§ **Exercise goal**
Using the data that follows, return exactly the lines from the one that contains "[377,537,393,549] of -> [310,410,327,420] for" through the one that contains "[22,1355,79,1373] Using: ->", ends included.

§ **Records for processing**
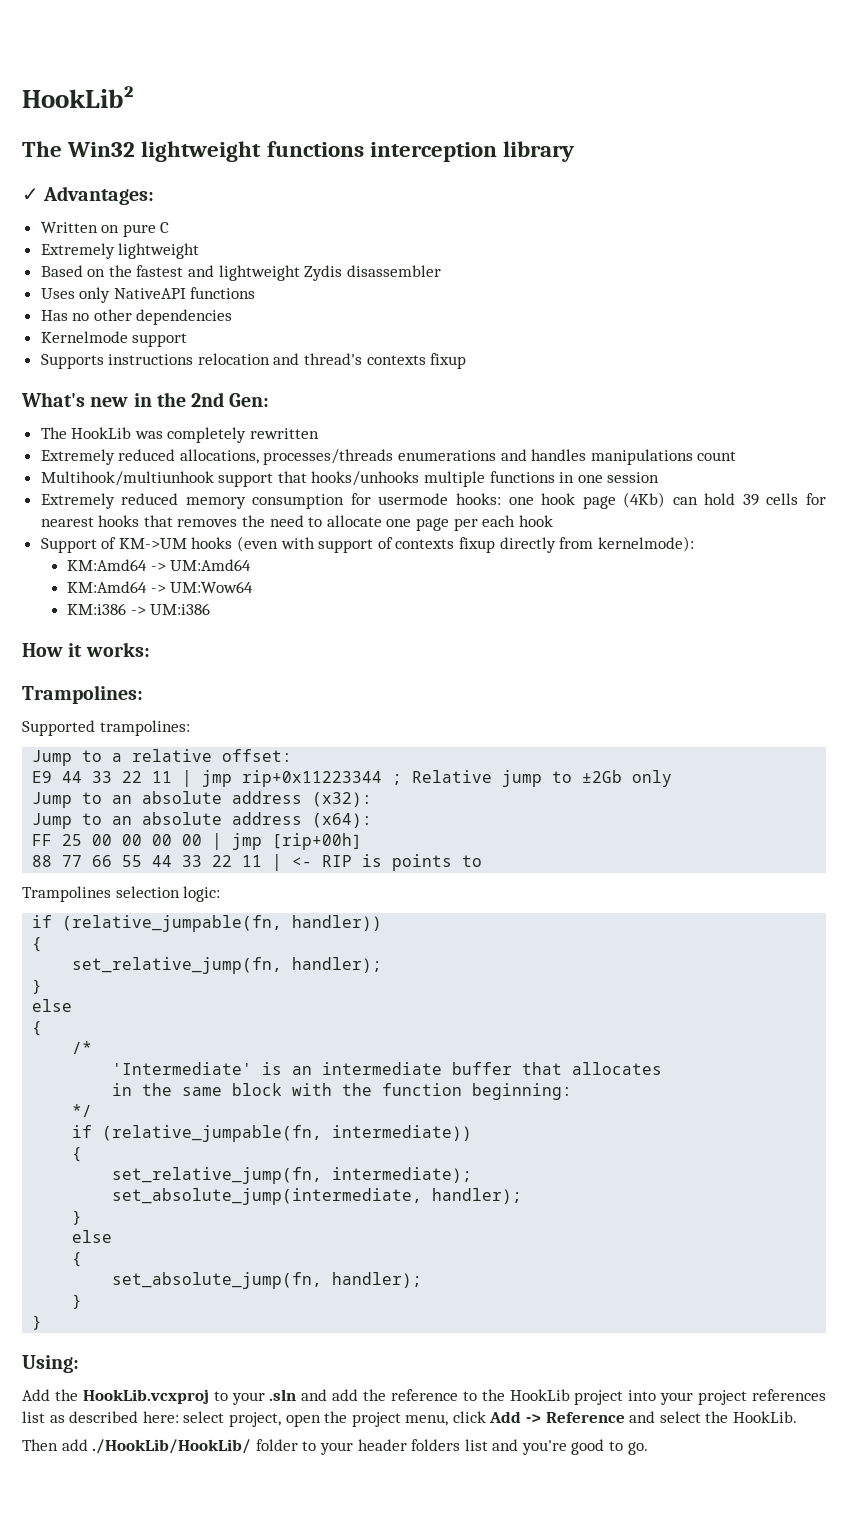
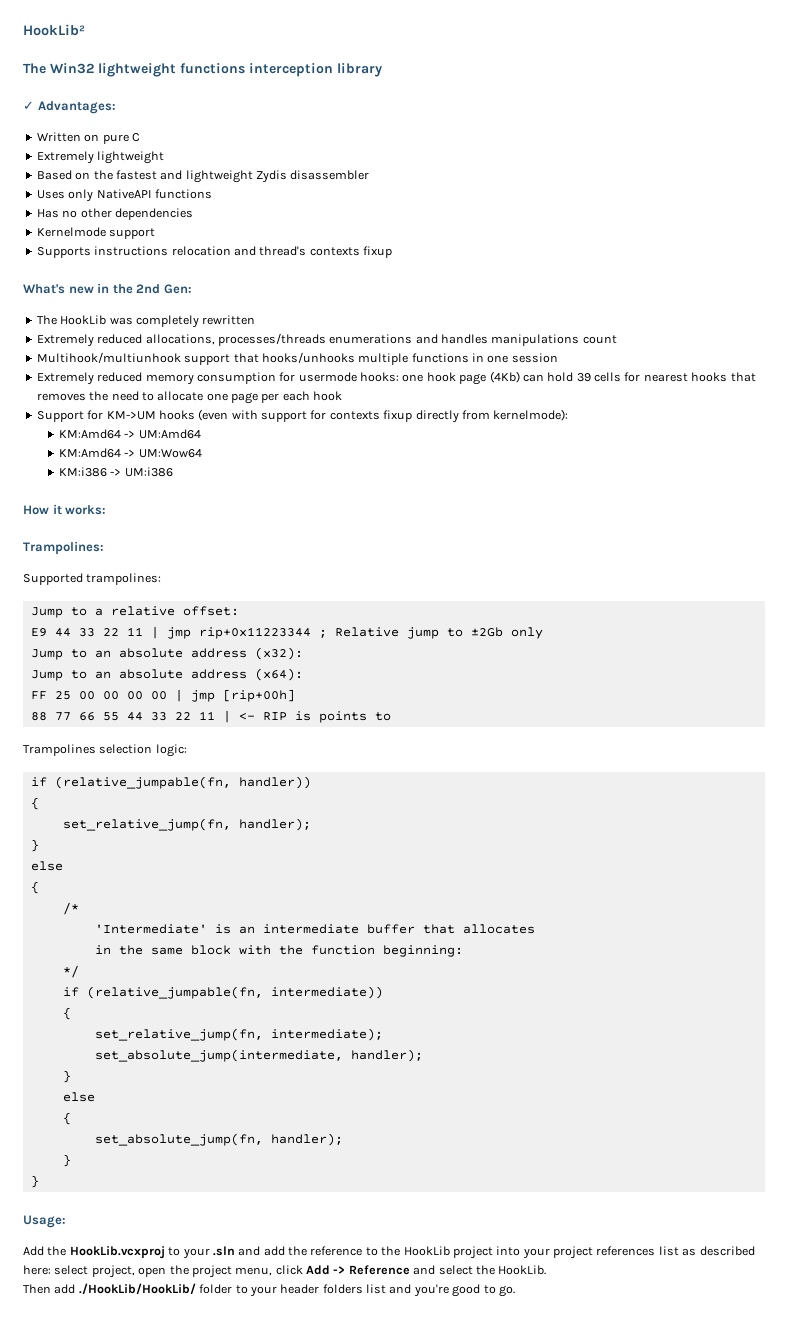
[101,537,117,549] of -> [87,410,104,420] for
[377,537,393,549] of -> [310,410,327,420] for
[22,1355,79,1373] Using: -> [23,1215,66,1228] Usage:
==
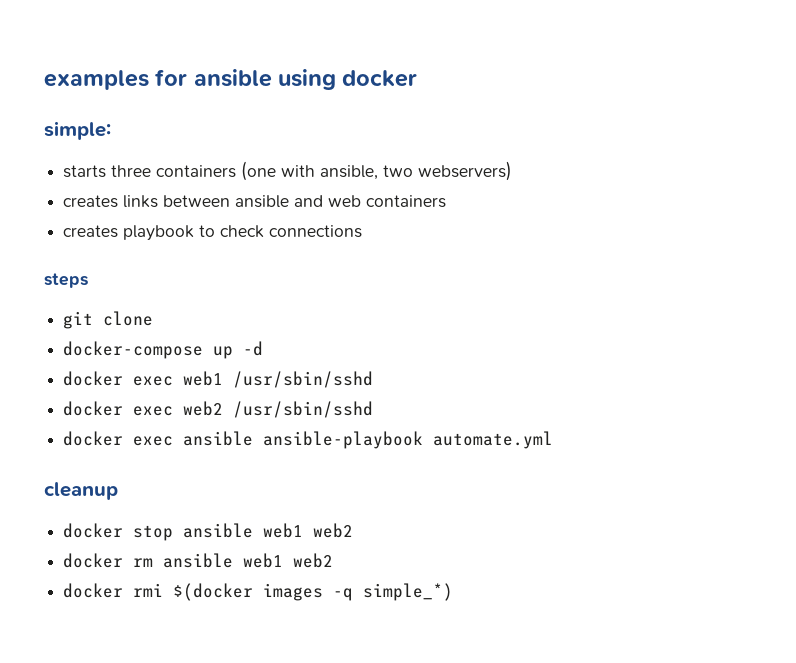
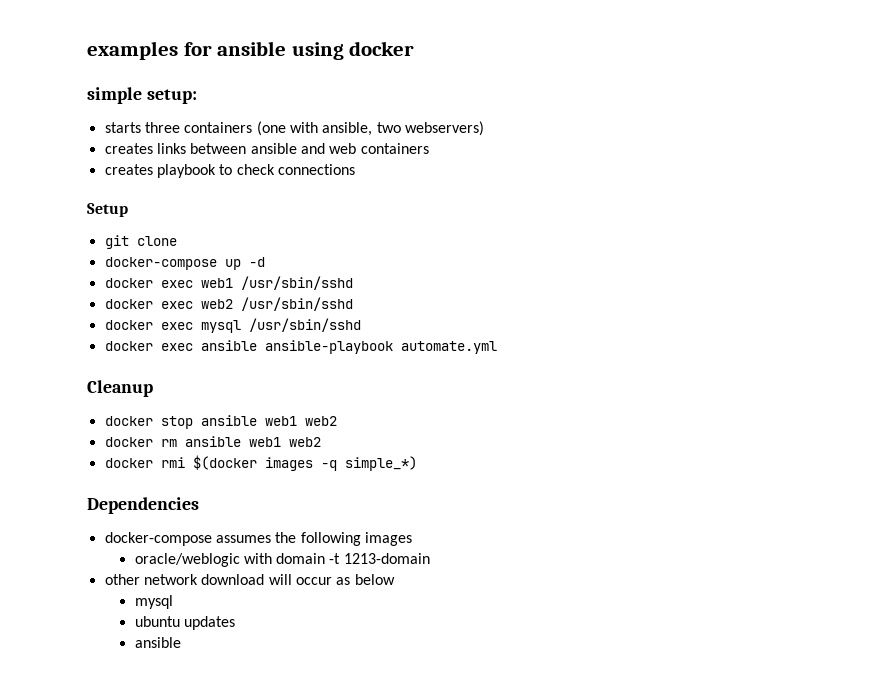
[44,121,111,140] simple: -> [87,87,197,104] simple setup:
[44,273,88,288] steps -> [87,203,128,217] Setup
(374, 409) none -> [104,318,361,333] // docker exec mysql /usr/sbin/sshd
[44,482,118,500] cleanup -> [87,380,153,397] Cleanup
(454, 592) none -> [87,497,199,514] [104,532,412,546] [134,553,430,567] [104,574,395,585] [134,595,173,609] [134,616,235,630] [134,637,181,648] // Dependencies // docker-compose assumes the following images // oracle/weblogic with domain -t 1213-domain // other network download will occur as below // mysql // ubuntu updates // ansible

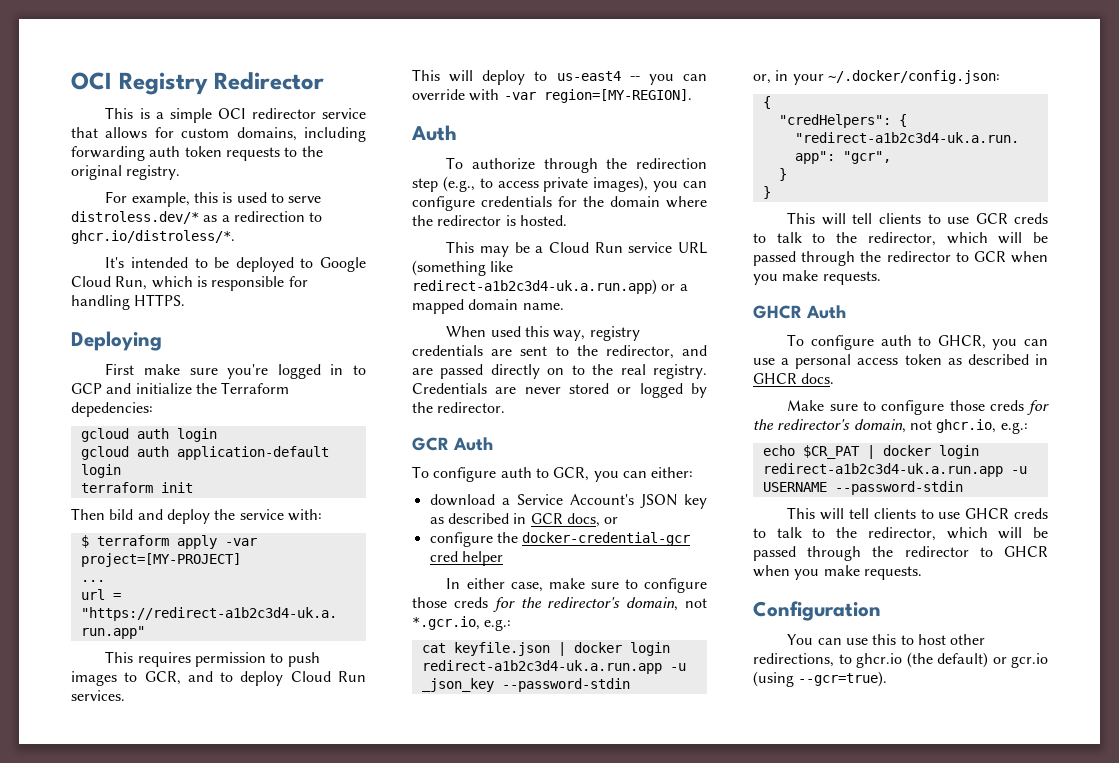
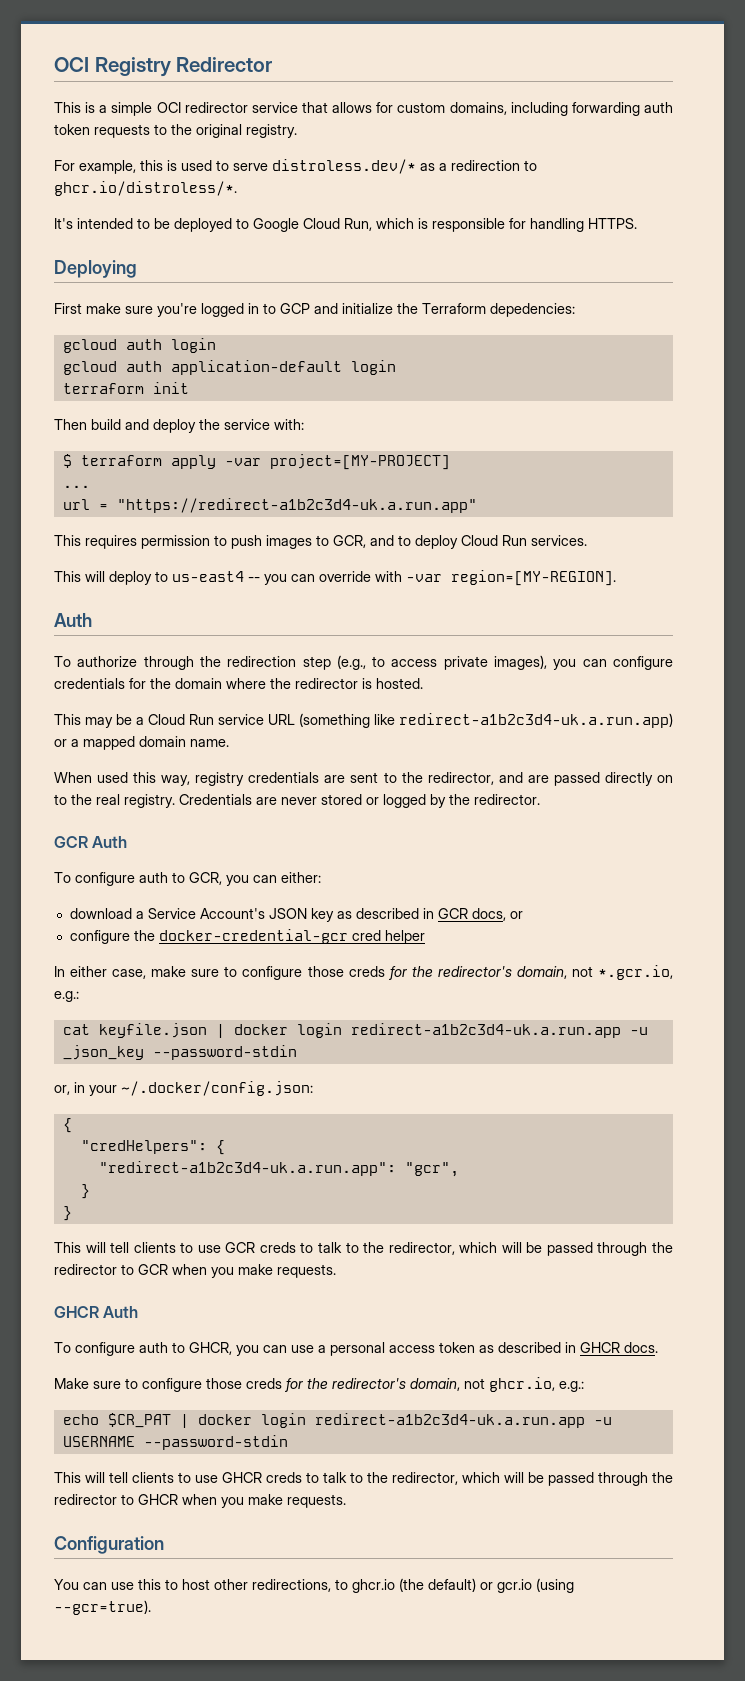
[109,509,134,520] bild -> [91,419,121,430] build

§ **Result of this task**
[377,537,393,549] of -> [310,410,327,420] for
[22,1355,79,1373] Using: -> [23,1215,66,1228] Usage:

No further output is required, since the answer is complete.